== Segment start ==
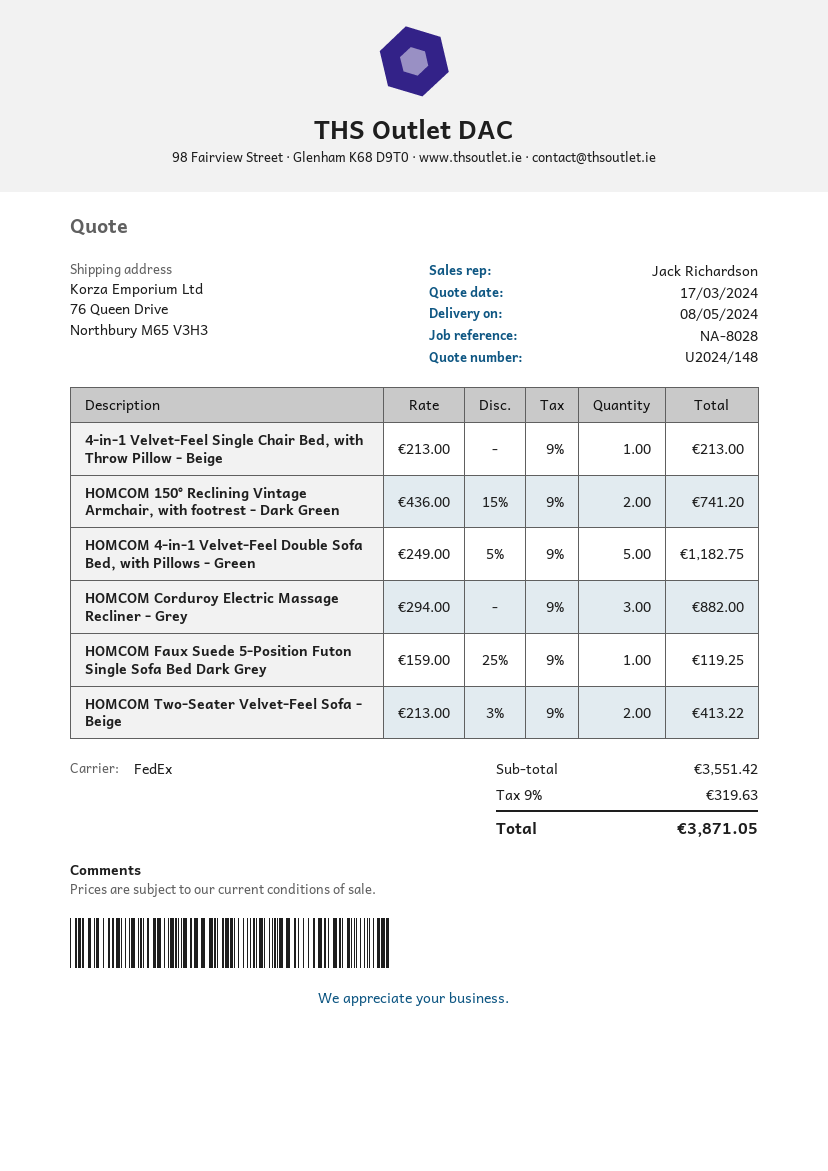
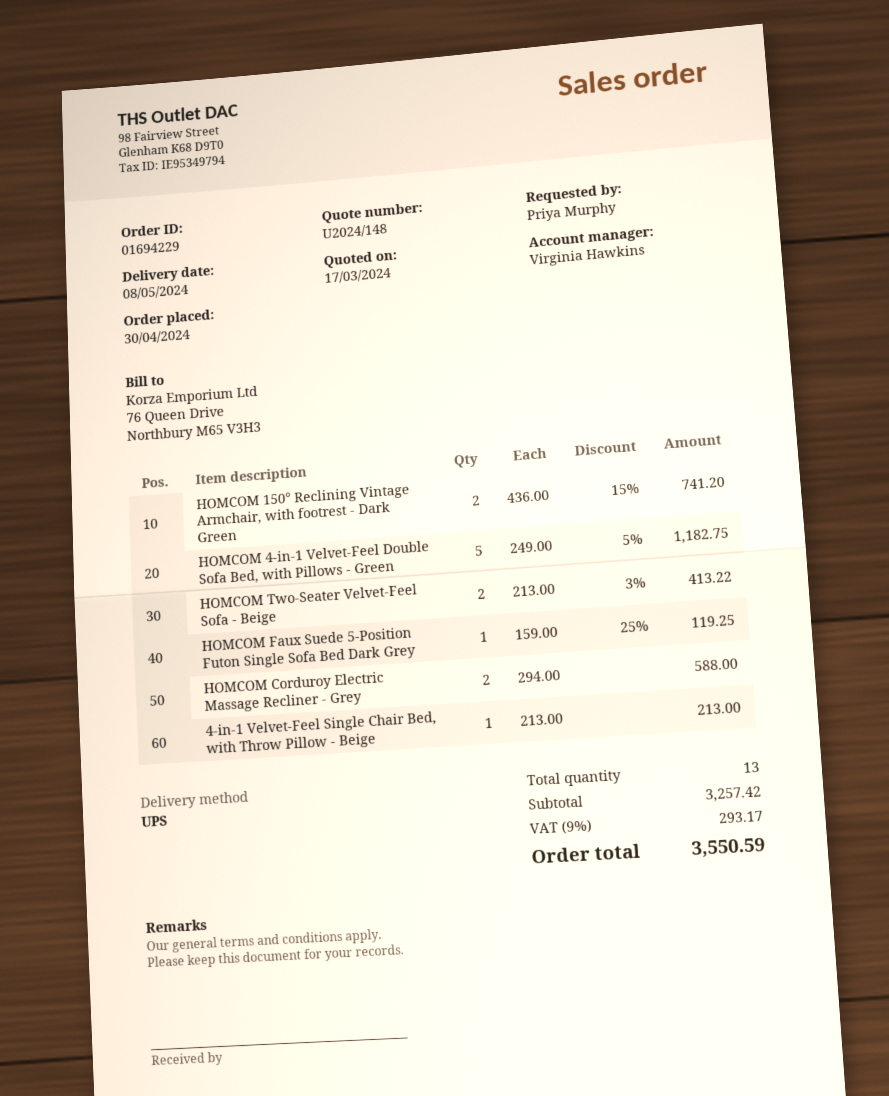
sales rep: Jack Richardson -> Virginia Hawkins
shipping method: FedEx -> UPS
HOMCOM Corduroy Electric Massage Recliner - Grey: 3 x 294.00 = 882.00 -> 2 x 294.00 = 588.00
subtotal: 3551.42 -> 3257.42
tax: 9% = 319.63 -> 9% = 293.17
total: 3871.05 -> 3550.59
== Segment end ==
▸ **WORK TASK**:
The requested lines run from the one with "HOMCOM Corduroy Electric" through the last line of the records. Return them exactly.

▸ **ANSWER TO THE EXERCISE**:
HOMCOM Corduroy Electric Massage Recliner - Grey: 3 x 294.00 = 882.00 -> 2 x 294.00 = 588.00
subtotal: 3551.42 -> 3257.42
tax: 9% = 319.63 -> 9% = 293.17
total: 3871.05 -> 3550.59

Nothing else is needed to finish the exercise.